# Prolimatech Mega Shadow & Be quiet Silent Wings im Set mit über 10 Prozent Preisvorteil [Anzeige]



## PCGH-Redaktion (30. Oktober 2009)

*Prolimatech Mega Shadow & Be quiet Silent Wings im Set mit über 10 Prozent Preisvorteil [Anzeige]*

Jetzt ist Ihre Meinung zu Prolimatech Mega Shadow & Be quiet Silent Wings im Set mit über 10 Prozent Preisvorteil [Anzeige] gefragt.
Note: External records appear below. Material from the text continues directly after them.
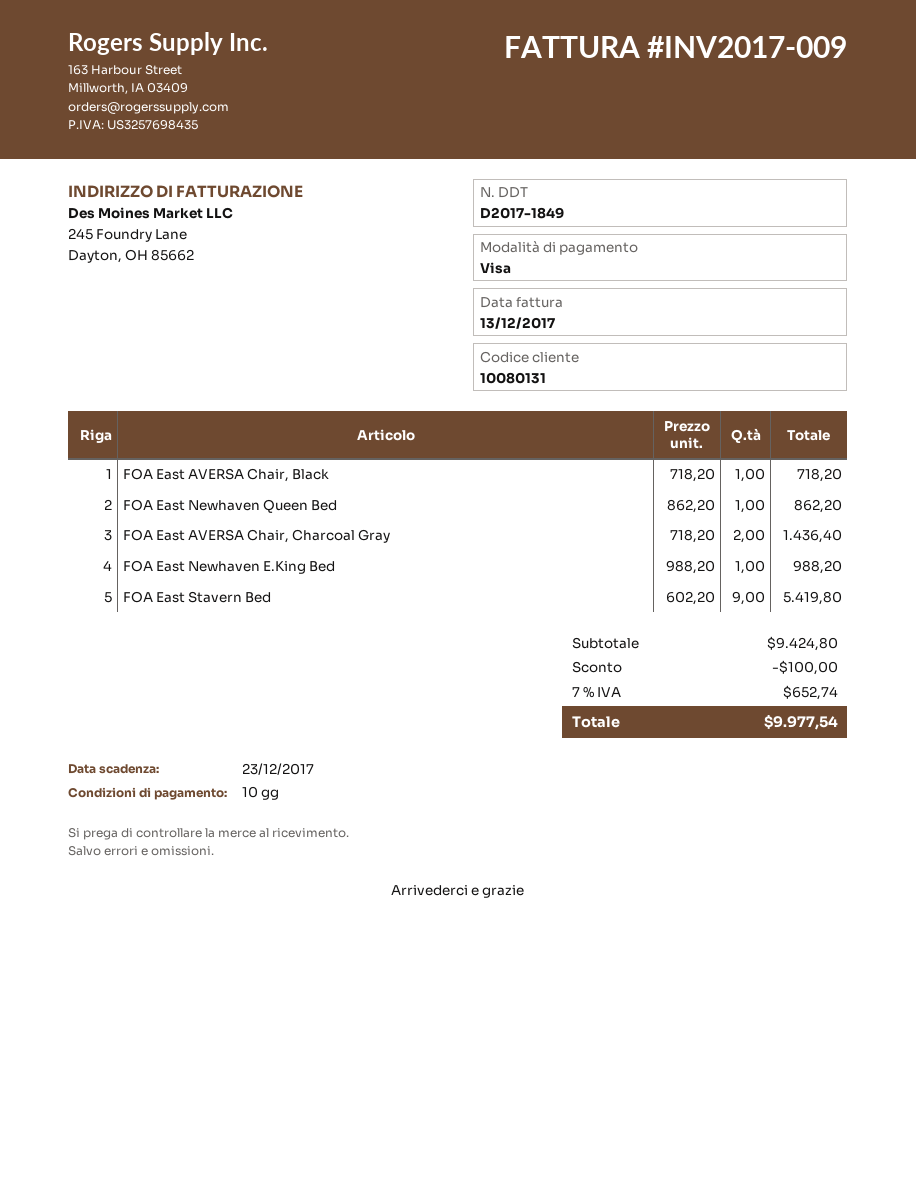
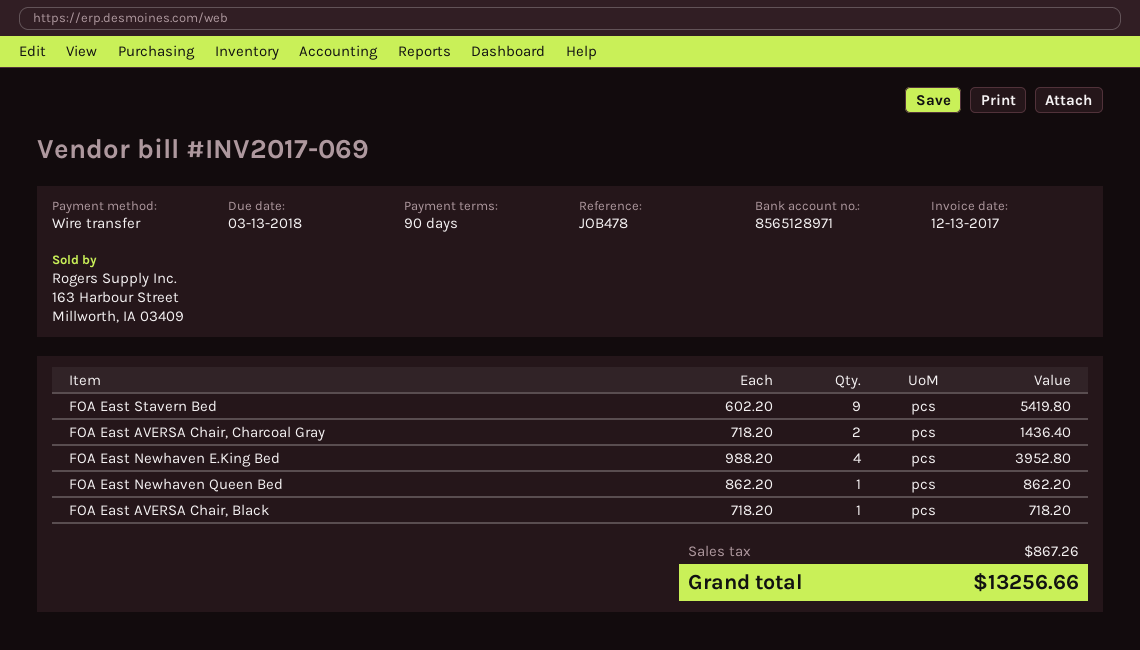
invoice number: INV2017-009 -> INV2017-069
payment terms: 10 days -> 90 days
due date: 2017-12-23 -> 2018-03-13
payment method: Visa -> bank transfer
FOA East Newhaven E.King Bed: 1 x 988.20 = 988.20 -> 4 x 988.20 = 3952.80
discount: 100.00 -> none
tax: 652.74 -> 867.26
total: 9977.54 -> 13256.66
Beachten Sie dabei unsere Forenregeln.




			Dieser Inhalt steht nur eingeloggten Mitgliedern zur Verfügung.
        

 Zurück zum Artikel: Prolimatech Mega Shadow & Be quiet Silent Wings im Set mit über 10 Prozent Preisvorteil [Anzeige]


----------



## -MIRROR- (30. Oktober 2009)

*Prolimatech Mega Shadow & Be quiet Silent Wings im Set mit über 10 Prozent Preisvorteil [Anzeige]*

Wie lange gilt denn dieses Angebot?? Das Kit würde gut zu meinem System passen,d ass ich mir im Dezember oder Januar zulege.


----------



## Mr.Ultimo (30. Oktober 2009)

*AW: Prolimatech Mega Shadow & Be quiet Silent Wings im Set mit über 10 Prozent Preisvorteil [Anzeige]*



-DIVINITY- schrieb:


> Wie lange gilt denn dieses Angebot?? Das Kit würde gut zu meinem System passen,d ass ich mir im Dezember oder Januar zulege.
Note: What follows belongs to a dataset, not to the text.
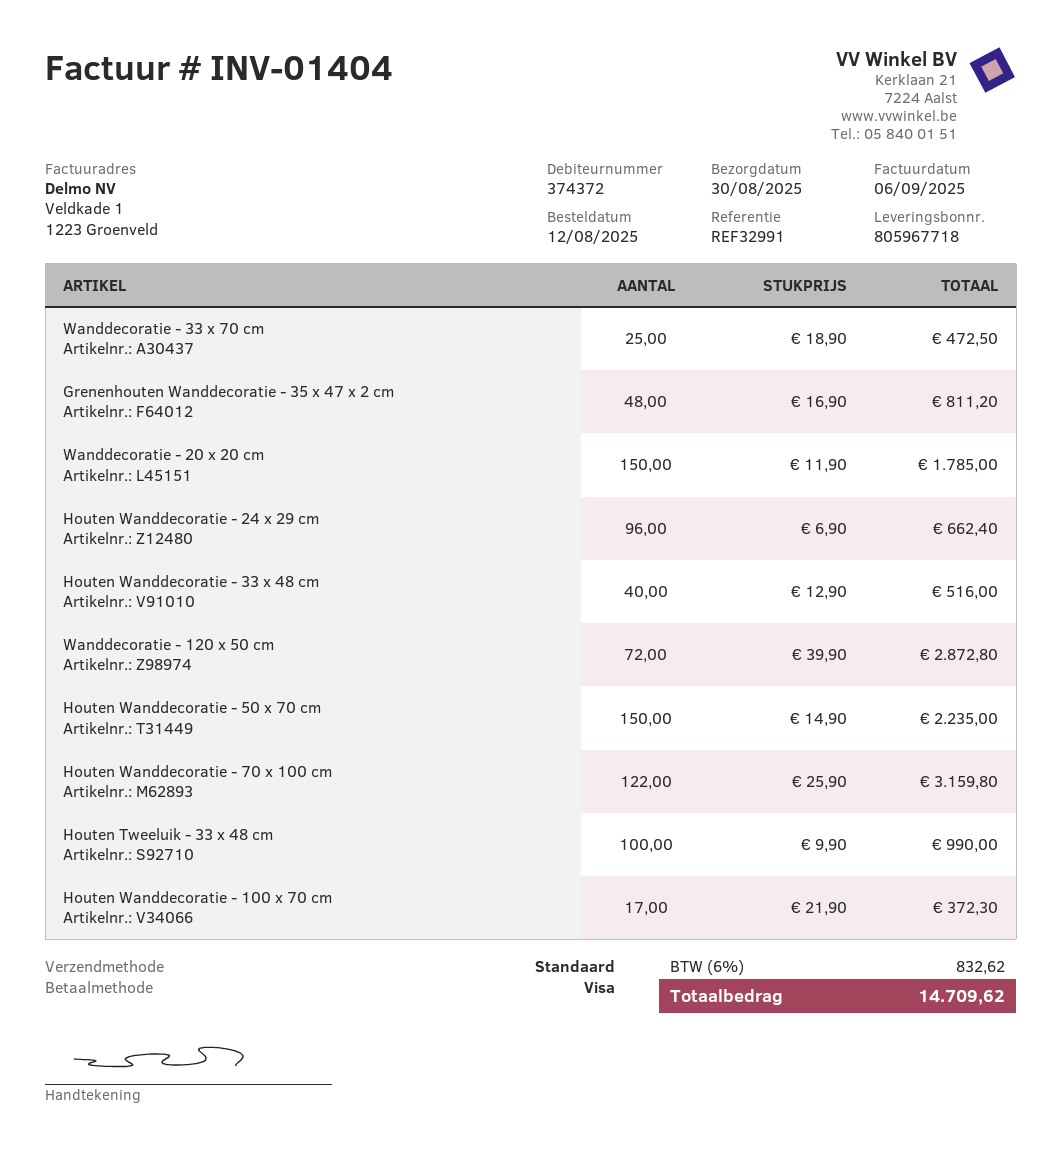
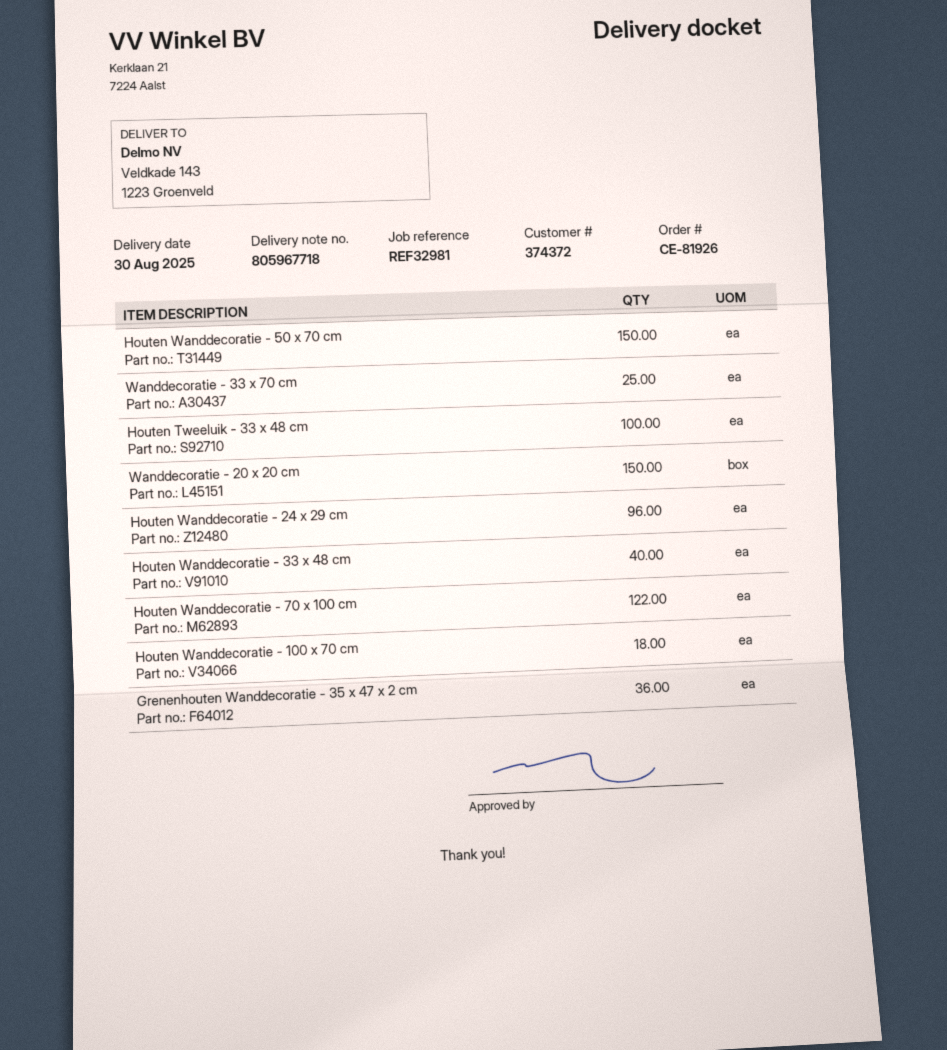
reference: REF32991 -> REF32981
Grenenhouten Wanddecoratie - 35 x 47 x 2 cm: 48 -> 36
Wanddecoratie - 120 x 50 cm: 72 -> none
Houten Wanddecoratie - 100 x 70 cm: 17 -> 18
ich denke mal das du davon asugehn kannst dass das angebot immer wieder kommen wird. wenn nit gar in verbesserter form (anderer lüfter oder mit lüfter + wlp)


----------



## mannefix (30. Oktober 2009)

*AW: Prolimatech Mega Shadow & Be quiet Silent Wings im Set mit über 10 Prozent Preisvorteil [Anzeige]*

Hi Jungs,

nicht die beste Kombi.

Der Lüfter wird ja von PCGH gelobt. Er ist o.k. Finde ihn über 3,5 Volt zu laut(Serienstreuung ist mir nicht aufgefallen).
Klackern tut er nicht. Der Lüftstrom ist zu laut. Habe 5 Lüfter getestet. Ein Freund findet ihn auch nicht überragend.
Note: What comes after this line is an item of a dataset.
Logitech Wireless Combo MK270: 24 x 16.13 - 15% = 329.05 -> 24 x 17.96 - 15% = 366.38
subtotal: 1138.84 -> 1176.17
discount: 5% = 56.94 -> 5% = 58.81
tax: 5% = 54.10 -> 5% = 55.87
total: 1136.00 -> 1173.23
Meinen 140 er von Yate Loon finde ich  besser (hier gibt es allerdings Serienstreuung).

Den Kühler kann ich nicht beurteilen, denke jedoch, dass er gut ist.

Mein System Mugen 2 ist mit Slipstream extrem leise für 35 Euro. 

Scythe ist allgemein extrem leise. Z.B. auch der 140er Maze K.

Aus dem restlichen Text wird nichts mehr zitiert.